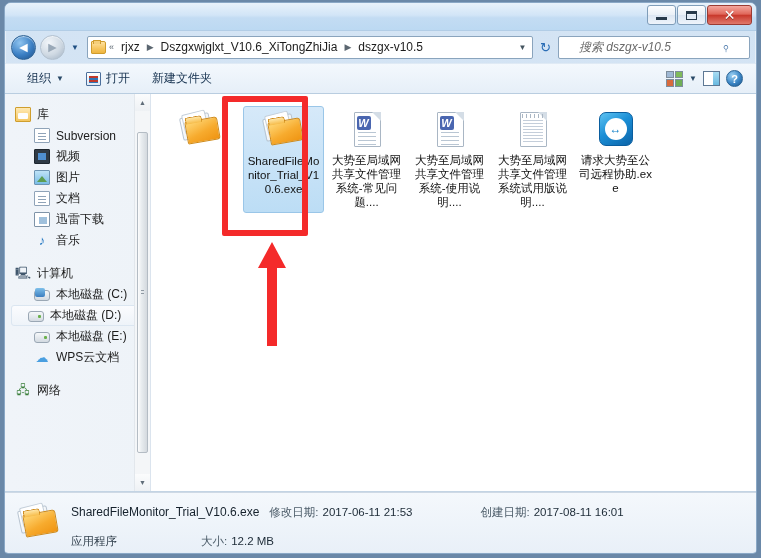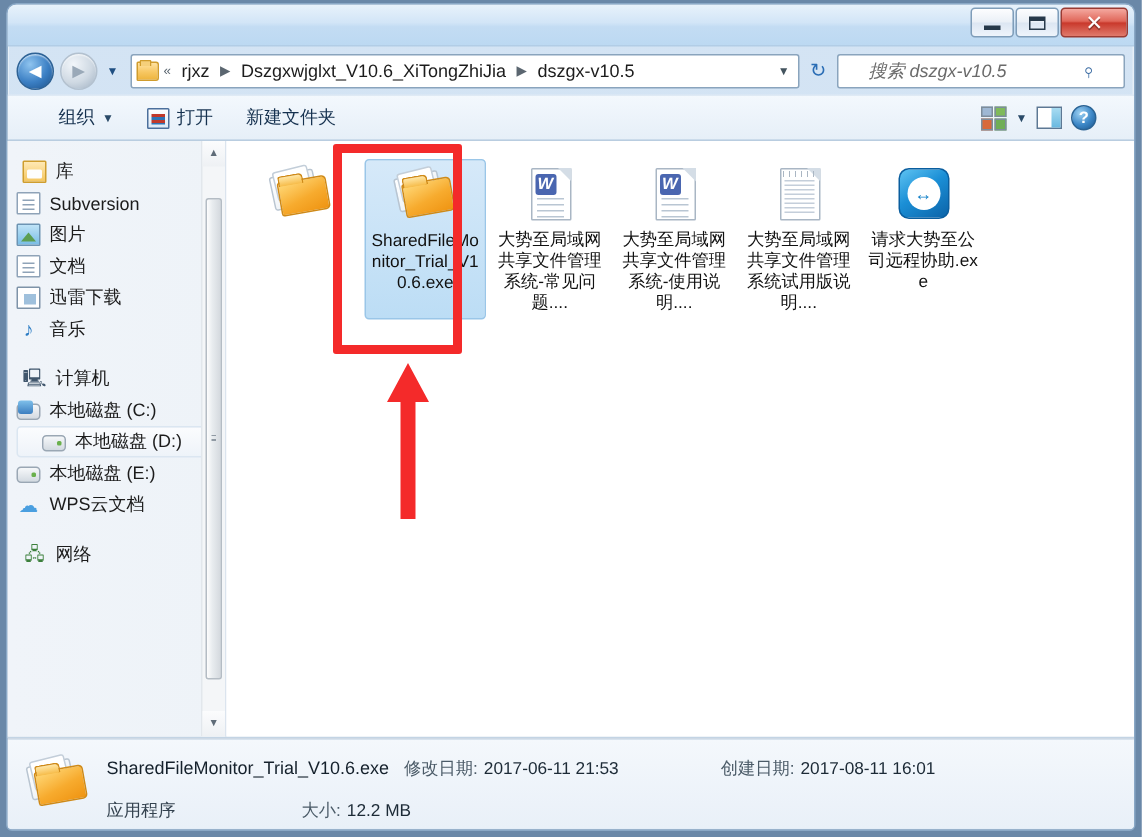--- a/index.html
+++ b/index.html
@@ -91,7 +91,7 @@
 
   
   .toolbar {
-    display: flex; align-items: center; height: 31px; padding: 0 25px; gap: 4px;
+    display: flex; align-items: center; height: 31px; padding: 0 13px; gap: 4px;
     border-top: 1px solid #dfeaf5;
     background: linear-gradient(180deg,#f3f8fd 0%,#e6eff8 100%);
     border-bottom: 1px solid #b9cde0;

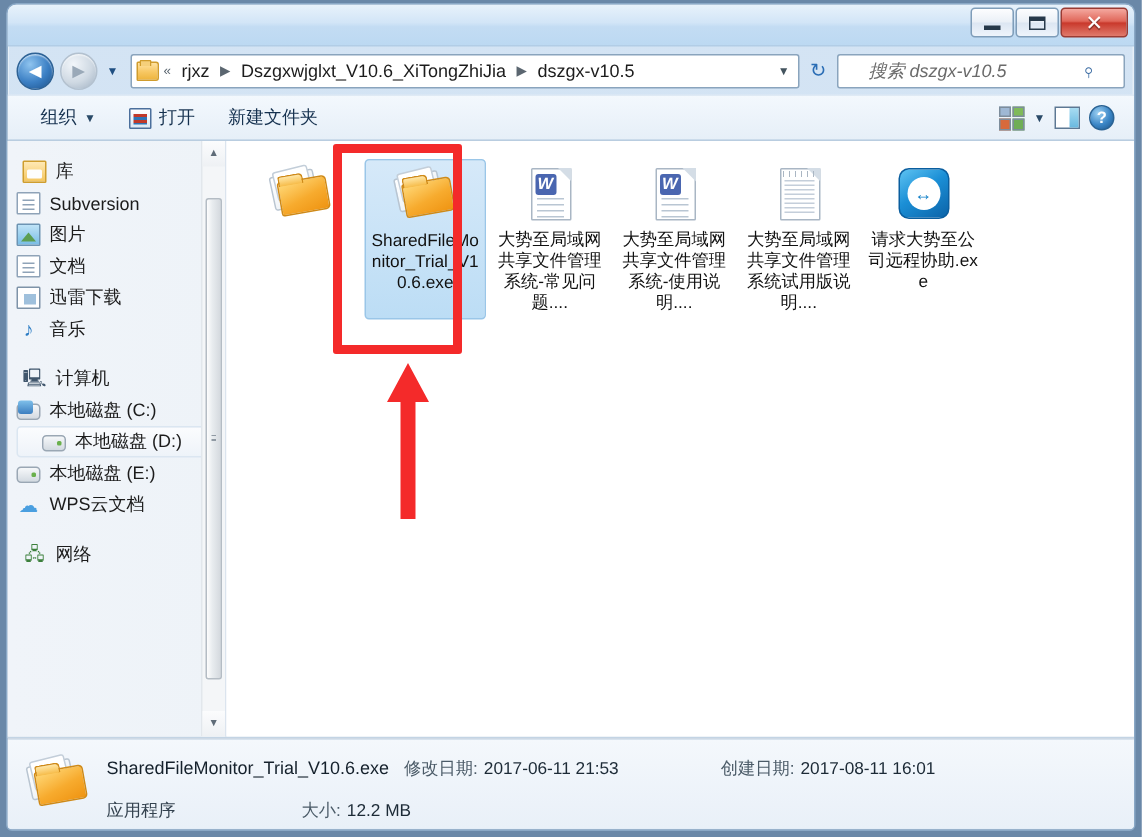--- a/index.html
+++ b/index.html
@@ -131,7 +131,7 @@
     padding: 10px 0 0 0; overflow: hidden;
   }
   .navgroup { margin-bottom: 12px; }
-  .navrow { display: flex; align-items: center; gap: 6px; height: 21px; padding-left: 6px; font-size: 12px; color: #1c1c1c; white-space: nowrap; }
+  .navrow { display: flex; align-items: center; gap: 6px; height: 21px; padding-left: 29px; font-size: 12px; color: #1c1c1c; white-space: nowrap; }
   .navrow.root { padding-left: 10px; font-weight: normal; }
   .navrow.sel {
     background: linear-gradient(180deg,#fbfcfe 0%,#eef3f9 100%);

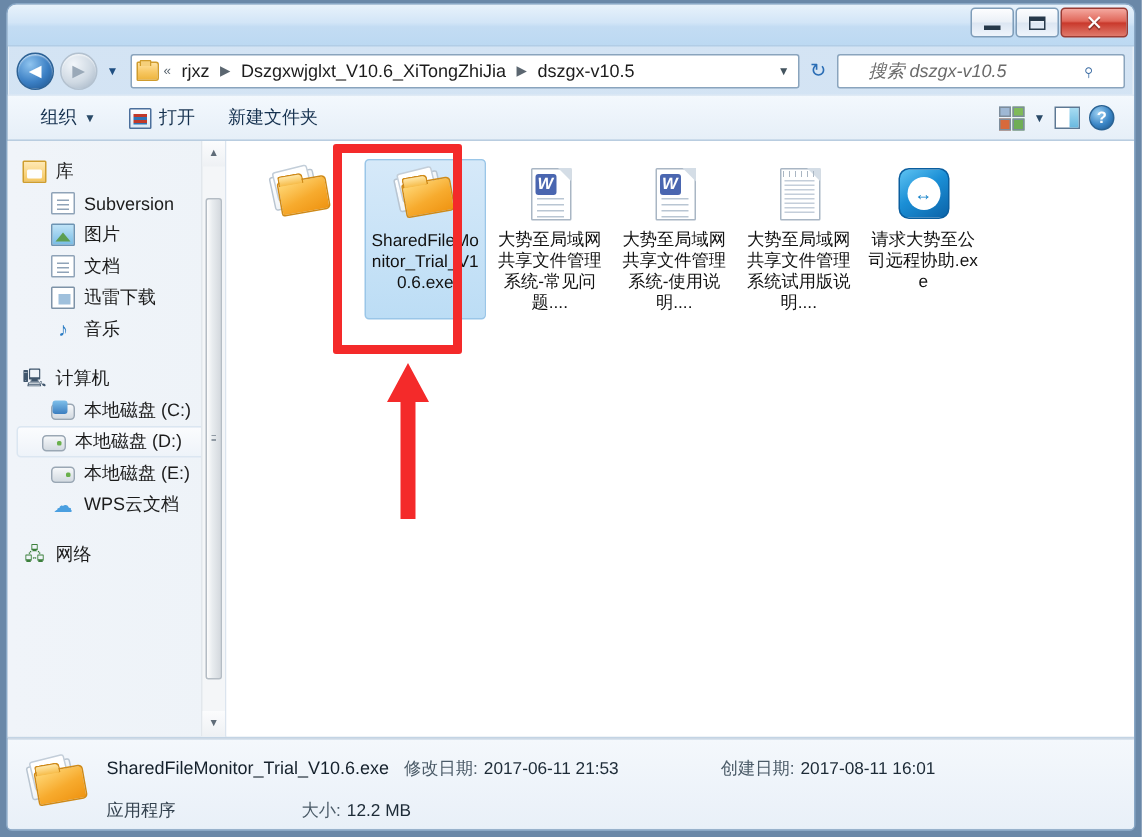--- a/index.html
+++ b/index.html
@@ -358,6 +358,10 @@
           <span>Subversion</span>
         </div>
         <div class="navrow">
+          <span class="ico ico-vid"></span>
+          <span>视频</span>
+        </div>
+        <div class="navrow">
           <span class="ico ico-pic"></span>
           <span>图片</span>
         </div>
□ □ □
Work instruction. Write out, word for word, the line containing "-358,6 +358,10 @@" and every line after it to the end of the data above.

Solution for this problem.
@@ -358,6 +358,10 @@
           <span>Subversion</span>
         </div>
         <div class="navrow">
+          <span class="ico ico-vid"></span>
+          <span>视频</span>
+        </div>
+        <div class="navrow">
           <span class="ico ico-pic"></span>
           <span>图片</span>
         </div>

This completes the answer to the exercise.